### Requirement:
Using the material that follows, output exactly the lines from the one containing "[379,137,452,154] index.py. ->" through the one containing "[619,193,662,206] Dash ->", with both ends kept.

↓↓↓

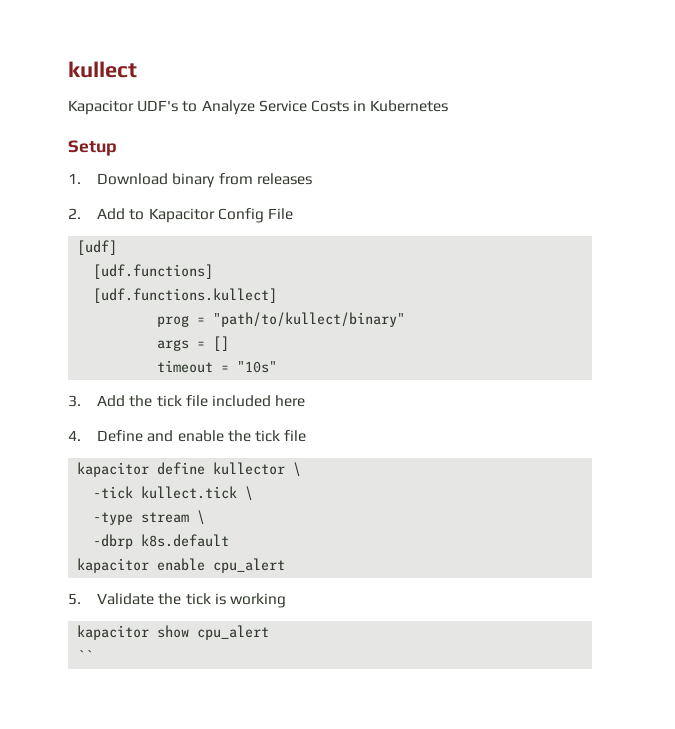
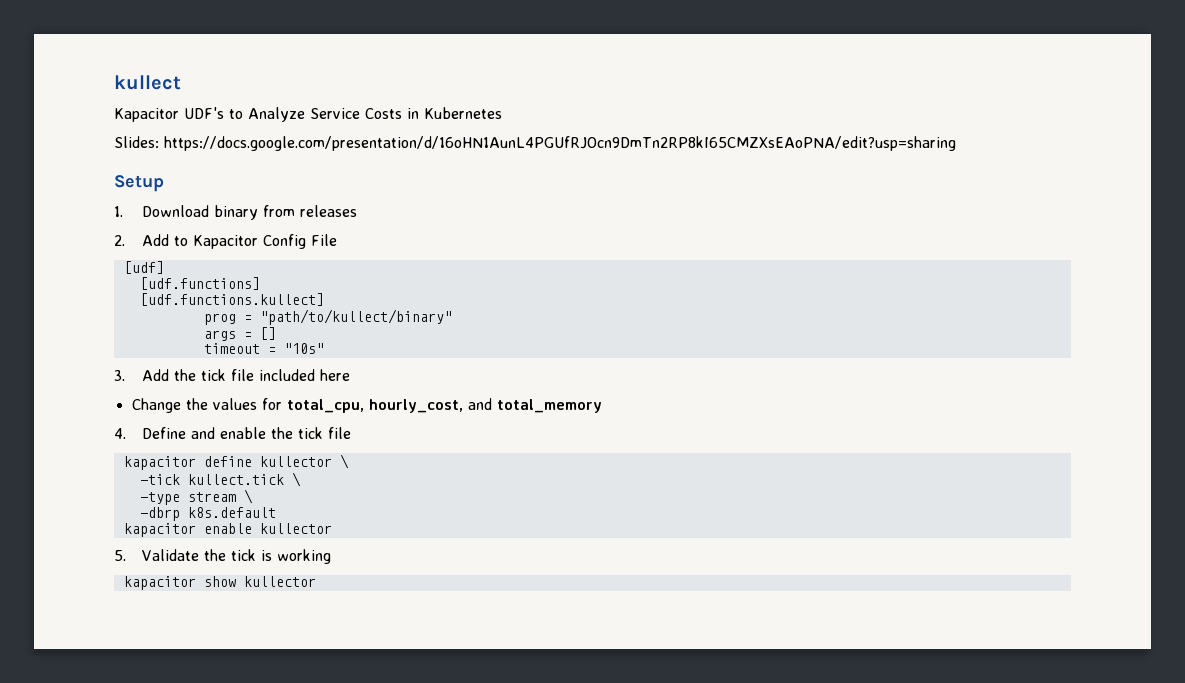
(449, 106) none -> [114,136,956,151] // Slides: https://docs.google.com/presentation/d/16oHN1AunL4PGUfRJOcn9DmTn2RP8kI65CMZXsEAoPNA/edit?usp=sharing
(306, 401) none -> [131,398,602,413] // Change the values for total_cpu, hourly_cost, and total_memory
[213,558,286,573] cpu_alert -> [259,523,332,534] kullector
[197,625,270,640] [77,650,94,661] cpu_alert // `` -> [243,576,316,587] kullector

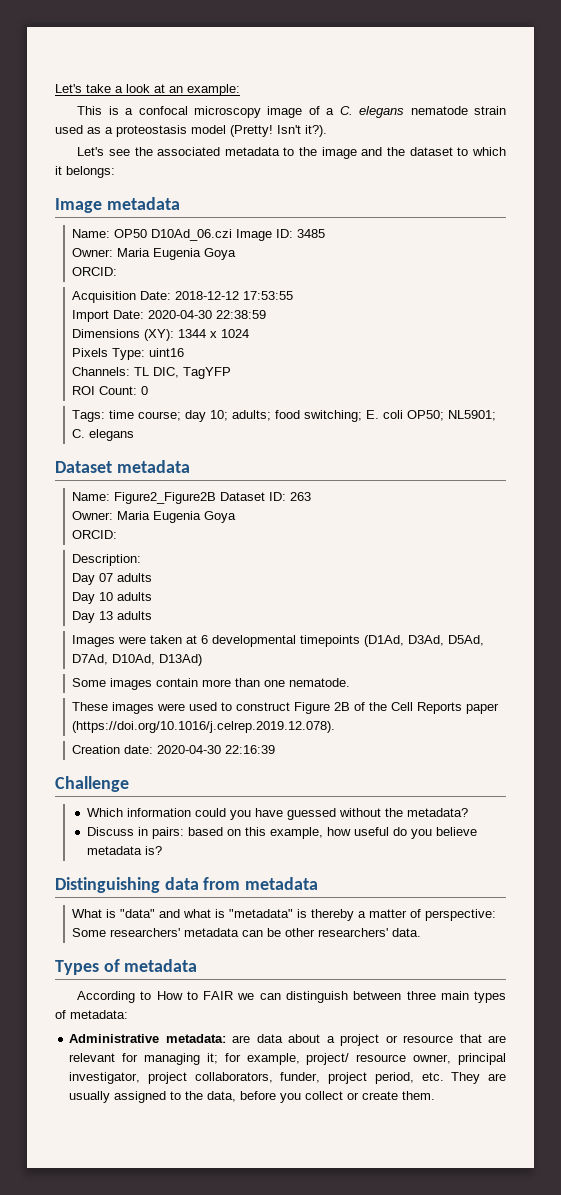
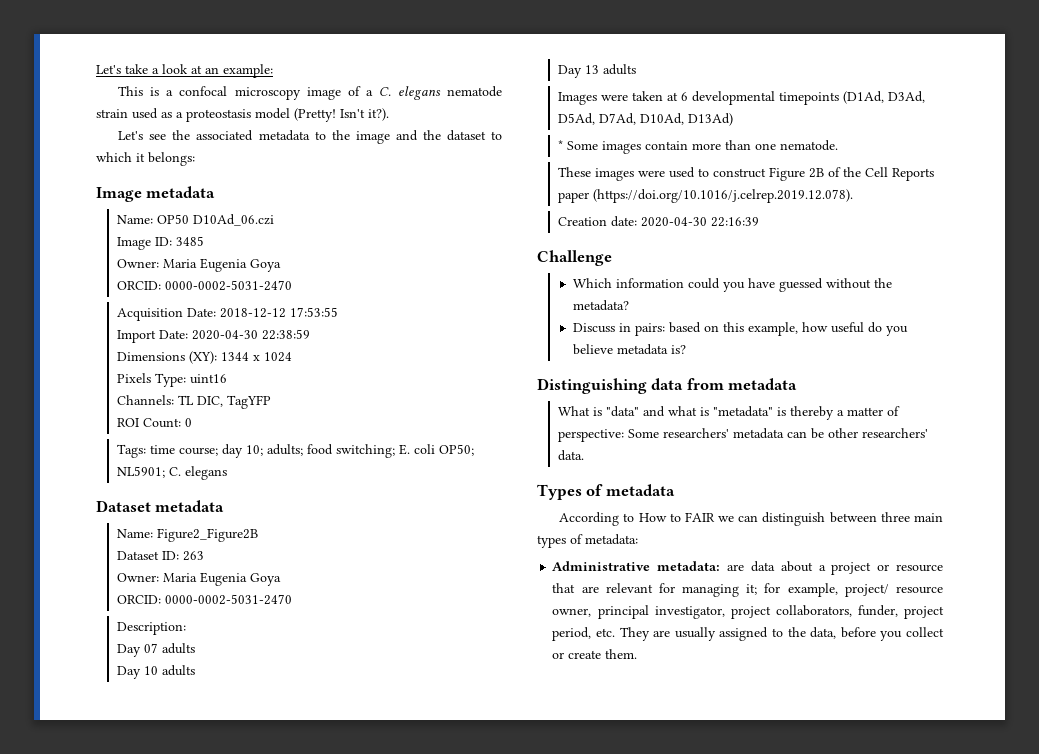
(233, 235) none -> (274, 220) //
(118, 271) none -> [164,280,292,291] 0000-0002-5031-2470
(217, 498) none -> (258, 535) //
(118, 534) none -> [164,594,292,605] 0000-0002-5031-2470
(203, 660) none -> [557,140,563,150] *

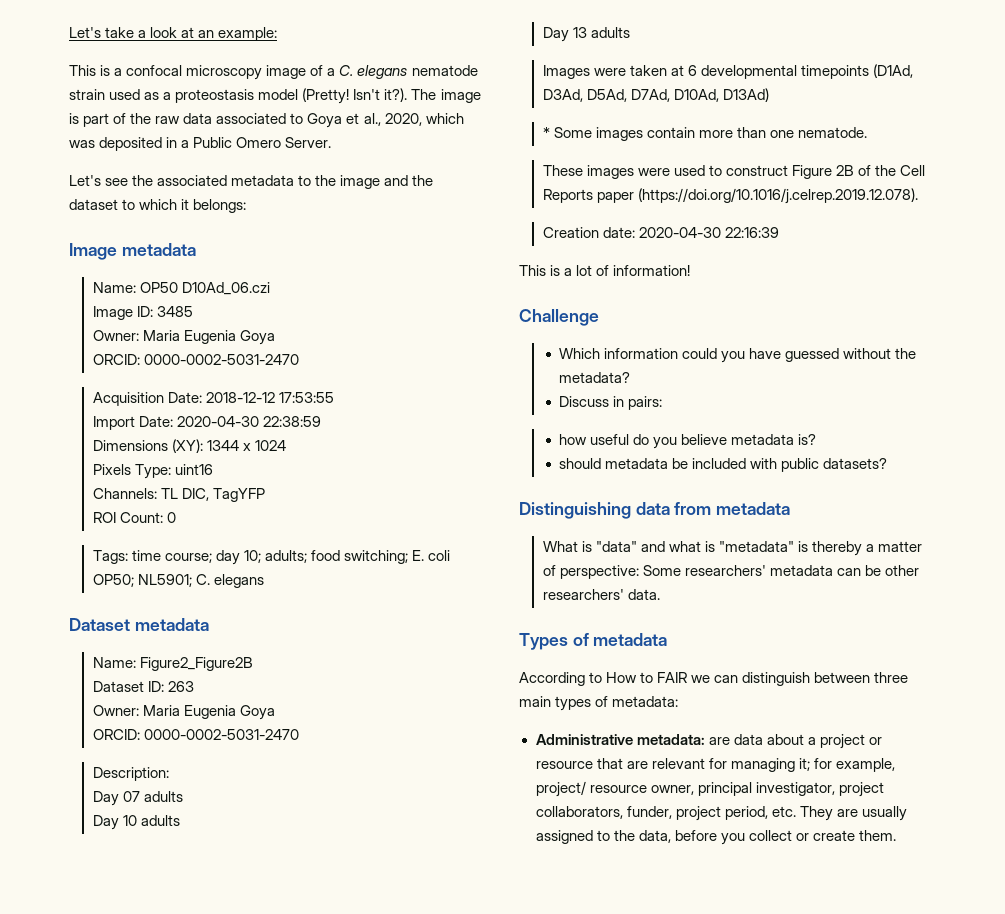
(389, 114) none -> [411,89,481,103] [69,113,464,128] [69,137,332,151] The image is part of the raw data associated to Goya et al., 2020, which was deposited in a Public Omero Server.
(759, 222) none -> [519,265,691,276] // This is a lot of information!
[669,322,799,336] based on this example, -> (663, 403) //
(687, 349) none -> [559,458,888,472] // should metadata be included with public datasets?

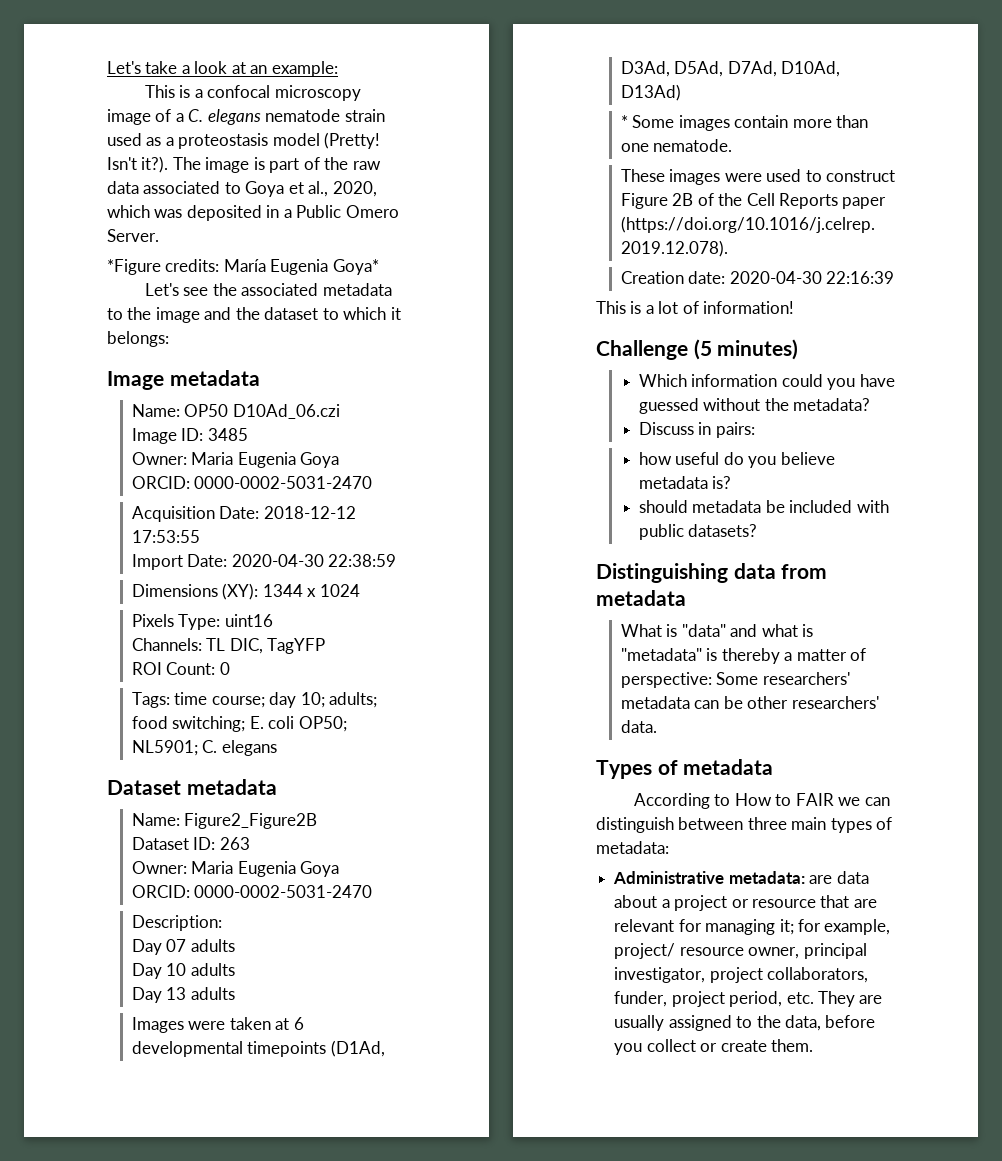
(332, 142) none -> [107,259,379,275] // *Figure credits: María Eugenia Goya*
(599, 317) none -> [693,339,799,360] (5 minutes)

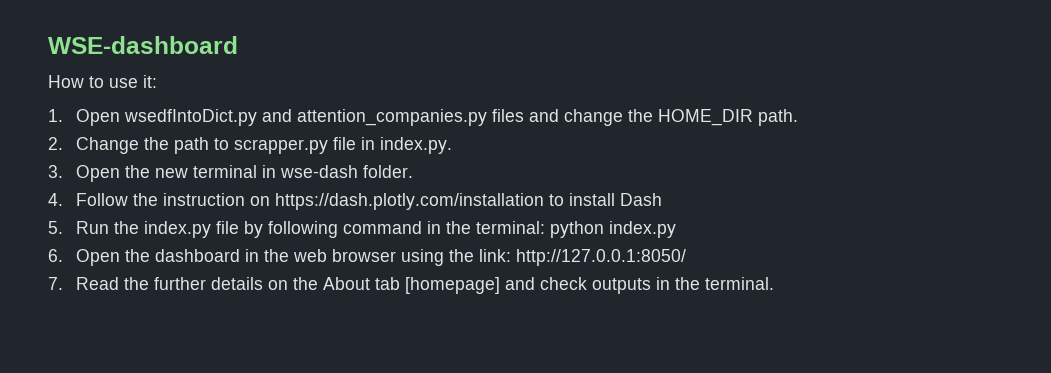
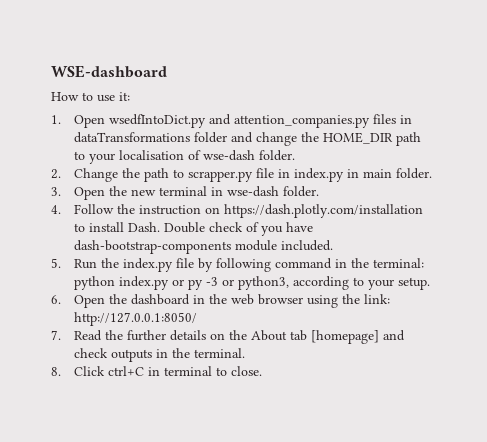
(524, 115) none -> [400,115,413,124] [74,132,228,143] in dataTransformations folder
[757,109,798,126] path. -> [396,132,422,146] [74,150,296,164] path to your localisation of wse-dash folder.
[379,137,452,154] index.py. -> [294,168,433,182] index.py in main folder.
[619,193,662,206] Dash -> [128,222,314,236] [74,240,334,254] Dash. Double check of you have dash-bootstrap-components module included.
(676, 229) none -> [172,276,431,290] or py -3 or python3, according to your setup.
(774, 283) none -> [51,366,263,376] // 8. Click ctrl+C in terminal to close.

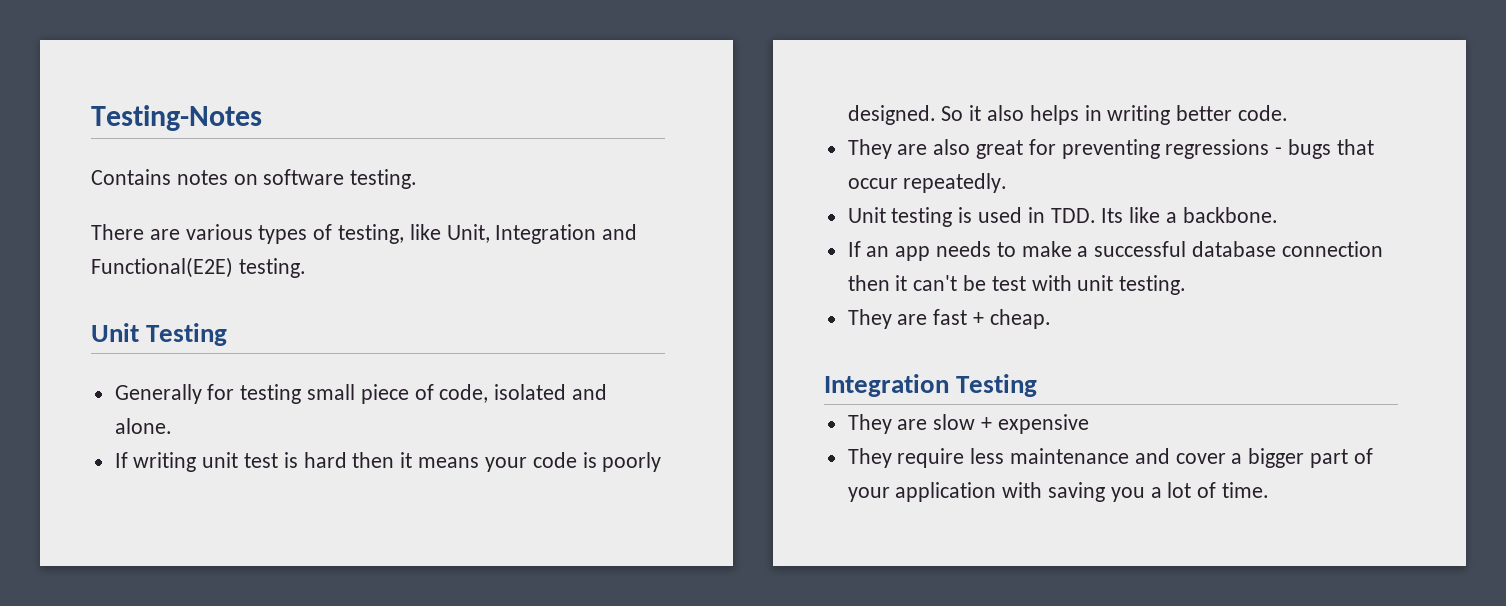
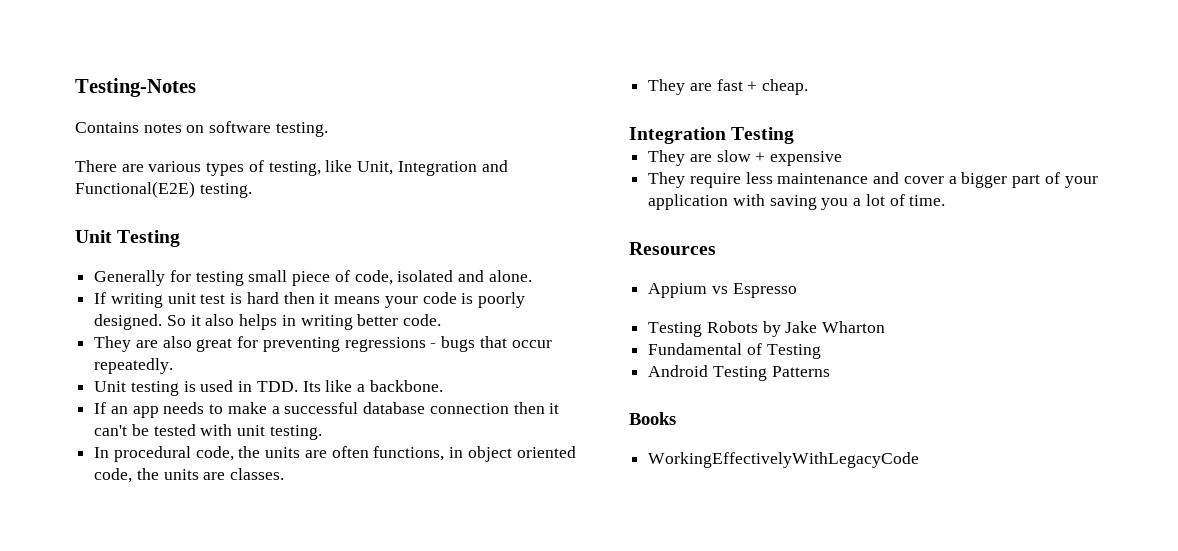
[991,276,1026,291] test -> [153,424,196,436] tested
(1187, 285) none -> [94,446,576,462] [94,468,285,483] // In procedural code, the units are often functions, in object oriented code, the units are classes.
(1270, 490) none -> [629,242,716,255] [648,283,797,298] [648,321,886,337] [648,343,821,359] [648,365,830,381] [629,412,676,425] [648,452,920,468] // Resources // Appium vs Espresso // Testing Robots by Jake Wharton // Fundamental of Testing // Android Testing Patterns // Books // WorkingEffectivelyWithLegacyCode

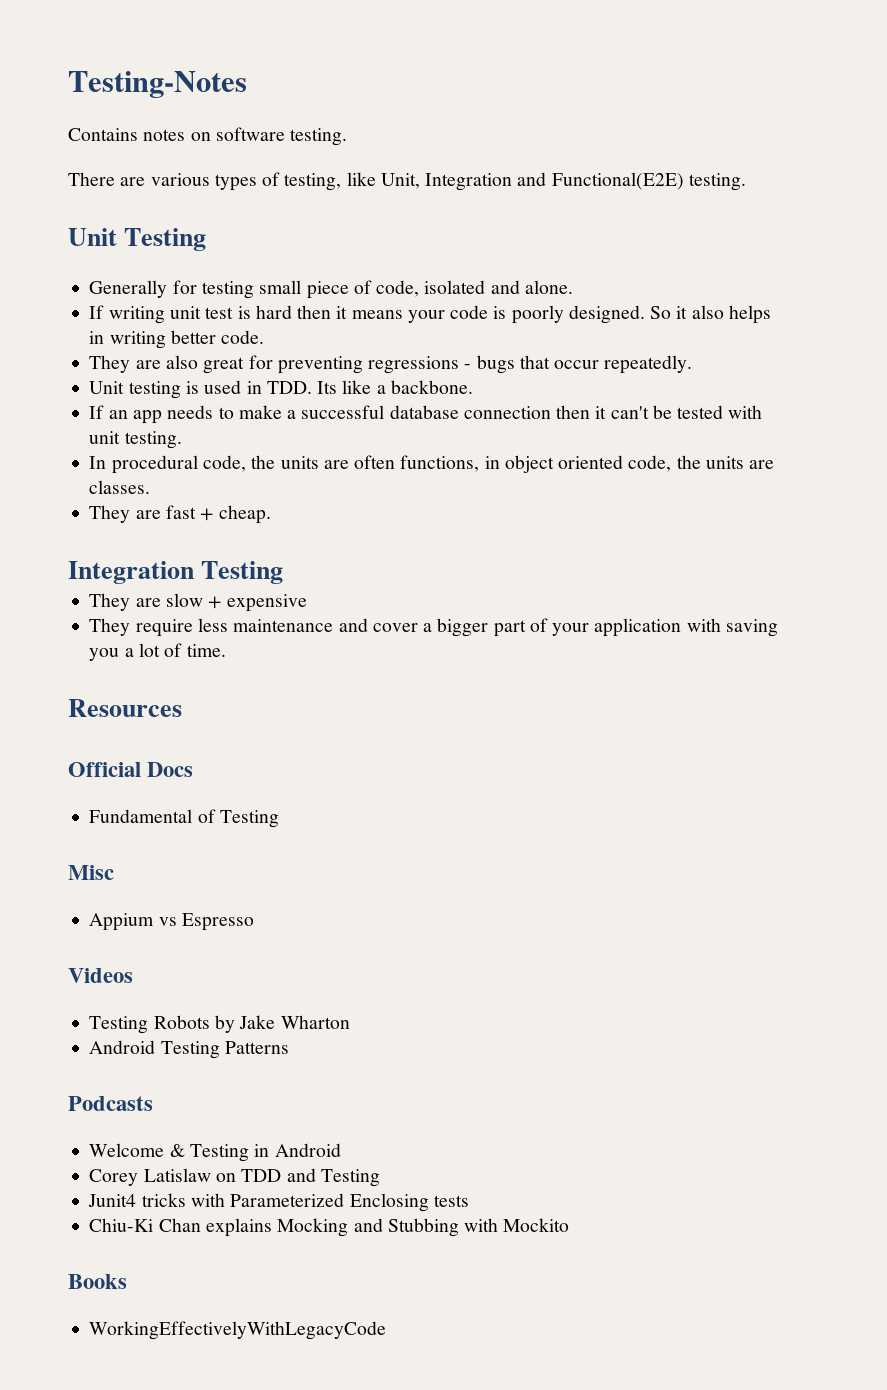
(716, 248) none -> [68,762,194,777] [89,809,279,828] [68,865,114,880] // Official Docs // Fundamental of Testing // Misc
(797, 290) none -> [68,968,133,983] // Videos
[648,343,821,359] // Fundamental of Testing -> (350, 1022) none
(830, 371) none -> [68,1096,153,1111] [89,1143,341,1162] [89,1168,380,1187] [88,1193,469,1212] [89,1218,570,1237] // Podcasts // Welcome & Testing in Android // Corey Latislaw on TDD and Testing // Junit4 tricks with Parameterized Enclosing tests // Chiu-Ki Chan explains Mocking and Stubbing with Mockito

↑↑↑

### Final answer:
[379,137,452,154] index.py. -> [294,168,433,182] index.py in main folder.
[619,193,662,206] Dash -> [128,222,314,236] [74,240,334,254] Dash. Double check of you have dash-bootstrap-components module included.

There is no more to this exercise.